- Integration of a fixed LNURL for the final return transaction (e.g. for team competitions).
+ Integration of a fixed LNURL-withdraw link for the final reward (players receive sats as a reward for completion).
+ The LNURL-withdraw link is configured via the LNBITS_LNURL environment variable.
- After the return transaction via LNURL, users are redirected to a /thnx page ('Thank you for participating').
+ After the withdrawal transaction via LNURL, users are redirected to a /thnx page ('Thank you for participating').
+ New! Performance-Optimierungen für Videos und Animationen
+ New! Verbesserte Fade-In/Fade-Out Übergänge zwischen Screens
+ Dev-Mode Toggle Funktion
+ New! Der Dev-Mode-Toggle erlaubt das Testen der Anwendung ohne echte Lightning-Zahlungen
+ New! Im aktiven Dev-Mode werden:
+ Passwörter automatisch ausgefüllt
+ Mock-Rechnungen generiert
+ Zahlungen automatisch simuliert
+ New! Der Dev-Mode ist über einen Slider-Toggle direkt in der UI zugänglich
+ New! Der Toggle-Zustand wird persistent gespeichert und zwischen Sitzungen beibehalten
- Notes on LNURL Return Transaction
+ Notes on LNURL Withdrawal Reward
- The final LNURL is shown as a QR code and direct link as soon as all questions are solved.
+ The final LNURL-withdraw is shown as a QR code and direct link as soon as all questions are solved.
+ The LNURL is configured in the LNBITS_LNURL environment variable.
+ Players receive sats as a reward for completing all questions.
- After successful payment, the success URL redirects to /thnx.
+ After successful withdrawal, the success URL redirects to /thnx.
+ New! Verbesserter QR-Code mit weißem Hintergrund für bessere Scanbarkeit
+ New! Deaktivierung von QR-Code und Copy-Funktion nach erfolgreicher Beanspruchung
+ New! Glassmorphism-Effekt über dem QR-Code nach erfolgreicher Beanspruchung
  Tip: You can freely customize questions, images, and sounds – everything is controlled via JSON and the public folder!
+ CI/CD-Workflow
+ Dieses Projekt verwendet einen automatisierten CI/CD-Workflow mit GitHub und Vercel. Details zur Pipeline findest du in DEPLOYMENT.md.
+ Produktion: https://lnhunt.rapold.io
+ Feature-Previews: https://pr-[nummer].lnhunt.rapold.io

◇ ◇ ◇ ◇

## Work to be completed
Retype nothing except the lines from the line holding "withdrawal, the success URL redirects to /thnx." through the last line of the entries, both included.

## Result of the task
+ After successful withdrawal, the success URL redirects to /thnx.
+ New! Verbesserter QR-Code mit weißem Hintergrund für bessere Scanbarkeit
+ New! Deaktivierung von QR-Code und Copy-Funktion nach erfolgreicher Beanspruchung
+ New! Glassmorphism-Effekt über dem QR-Code nach erfolgreicher Beanspruchung
  Tip: You can freely customize questions, images, and sounds – everything is controlled via JSON and the public folder!
+ CI/CD-Workflow
+ Dieses Projekt verwendet einen automatisierten CI/CD-Workflow mit GitHub und Vercel. Details zur Pipeline findest du in DEPLOYMENT.md.
+ Produktion: https://lnhunt.rapold.io
+ Feature-Previews: https://pr-[nummer].lnhunt.rapold.io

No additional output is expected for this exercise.